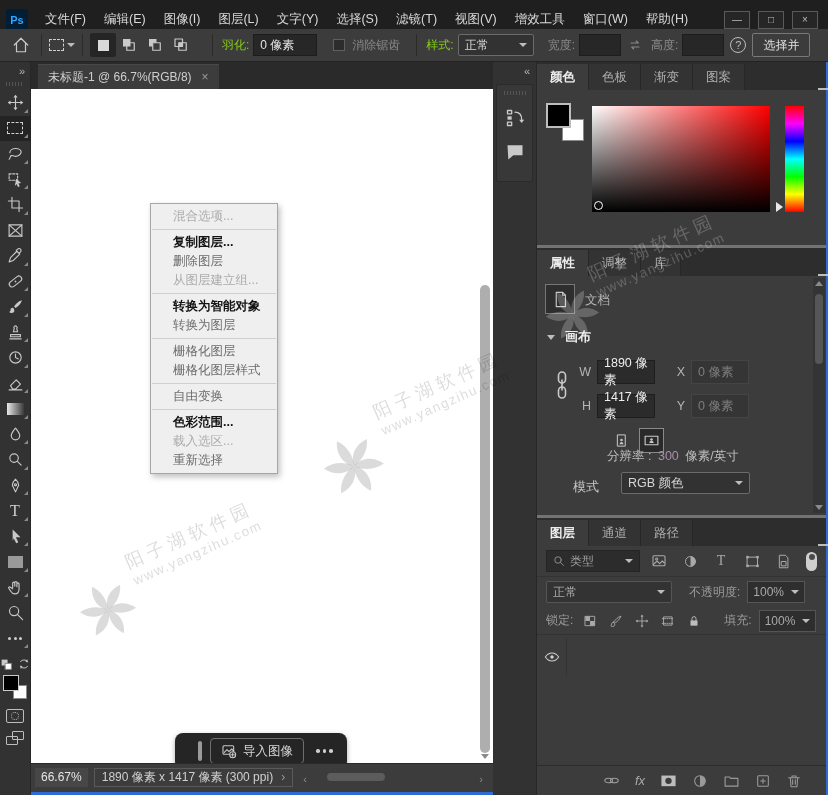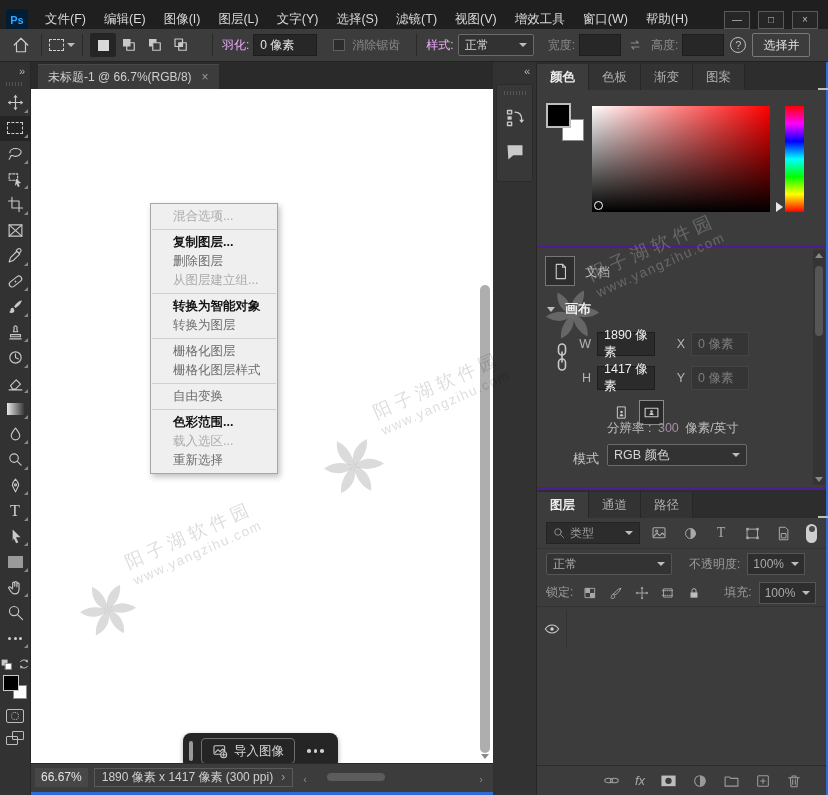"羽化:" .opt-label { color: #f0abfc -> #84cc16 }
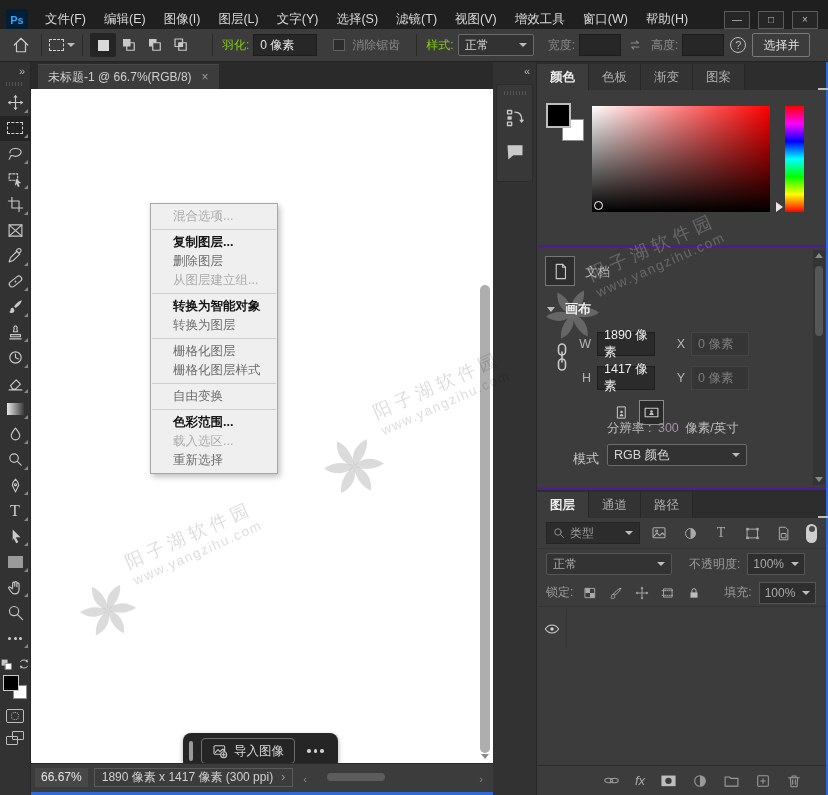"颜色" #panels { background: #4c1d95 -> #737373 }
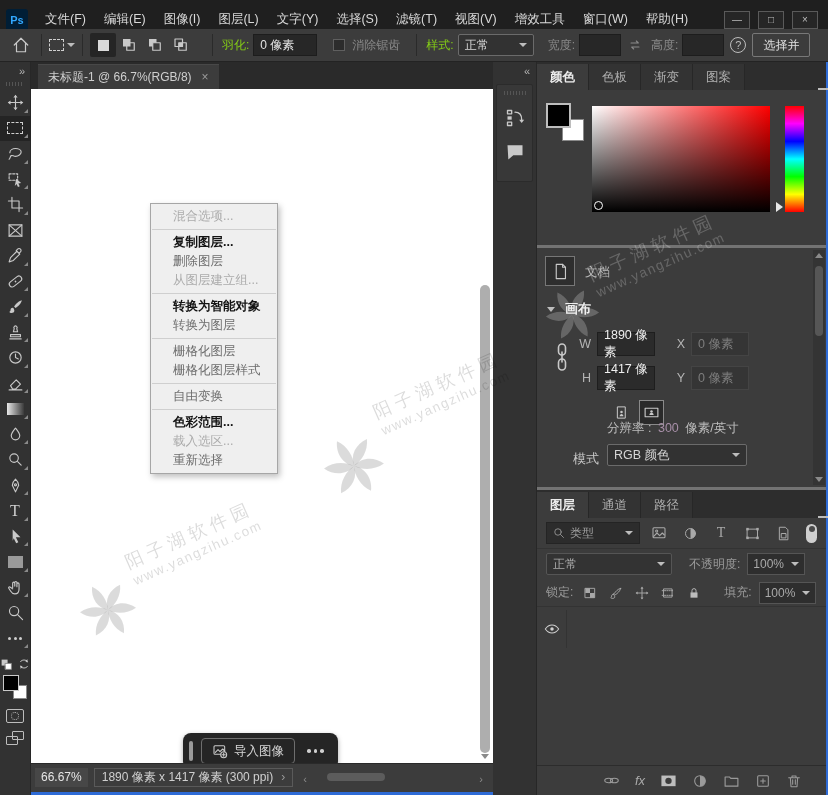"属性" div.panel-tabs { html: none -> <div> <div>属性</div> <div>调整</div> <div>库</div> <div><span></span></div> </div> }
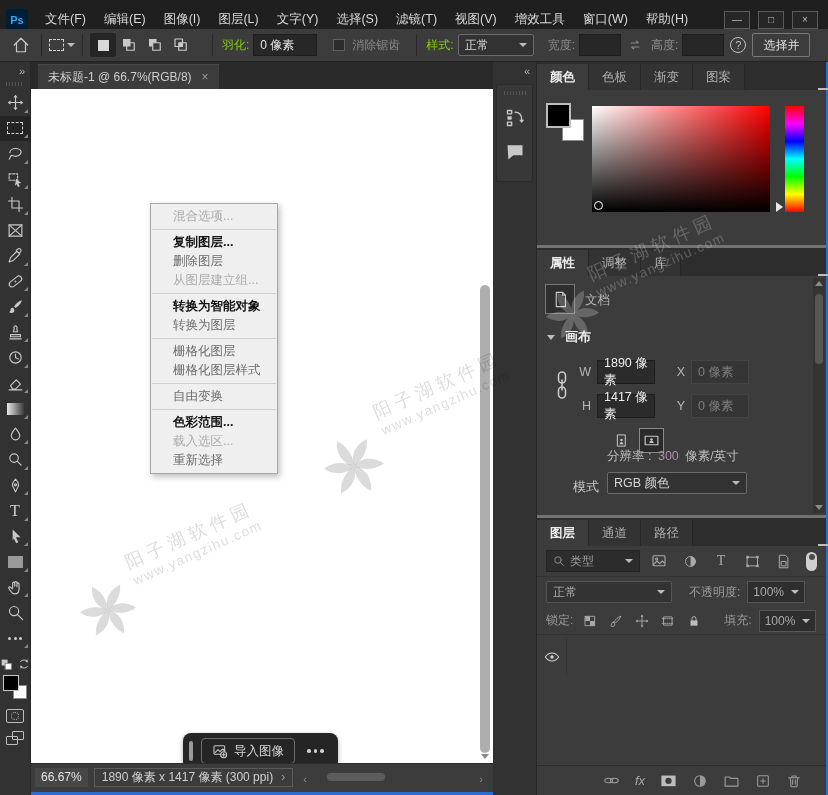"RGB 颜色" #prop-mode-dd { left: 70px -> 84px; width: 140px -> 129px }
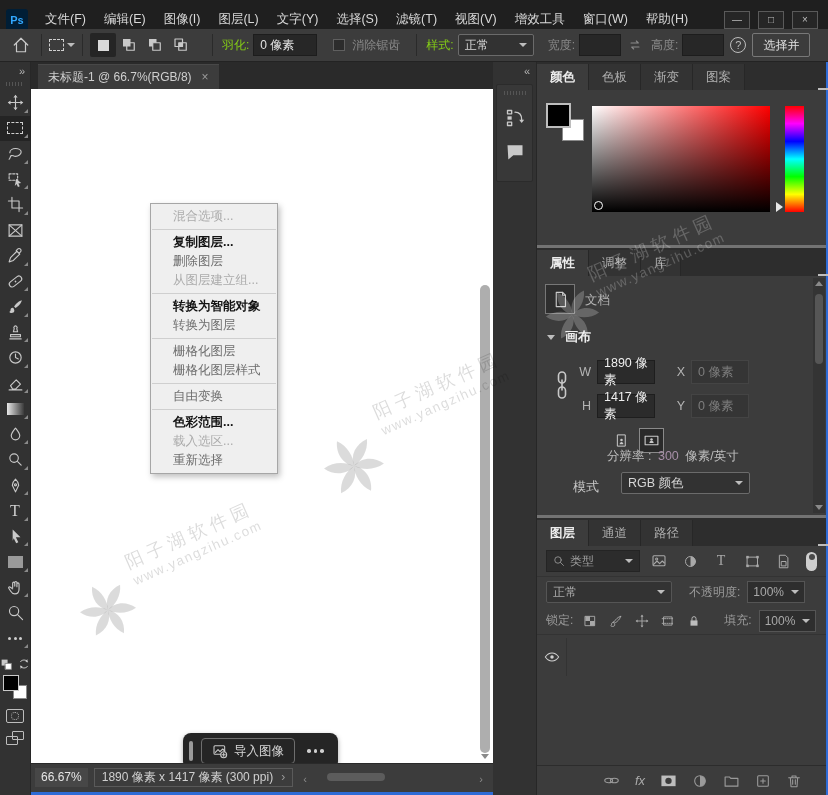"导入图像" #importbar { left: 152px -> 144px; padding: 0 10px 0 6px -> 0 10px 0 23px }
---
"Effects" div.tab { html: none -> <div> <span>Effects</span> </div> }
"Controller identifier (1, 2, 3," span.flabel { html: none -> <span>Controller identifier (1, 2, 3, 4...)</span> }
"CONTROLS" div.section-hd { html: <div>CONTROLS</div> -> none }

# Instructions to follow
Reproduce exactly the lines above from the line with "-> <div> <span>Effects</span>" to the line with "html: <div>CONTROLS</div> ->", including both, and add nothing.

# Reply
"Effects" div.tab { html: none -> <div> <span>Effects</span> </div> }
"Controller identifier (1, 2, 3," span.flabel { html: none -> <span>Controller identifier (1, 2, 3, 4...)</span> }
"CONTROLS" div.section-hd { html: <div>CONTROLS</div> -> none }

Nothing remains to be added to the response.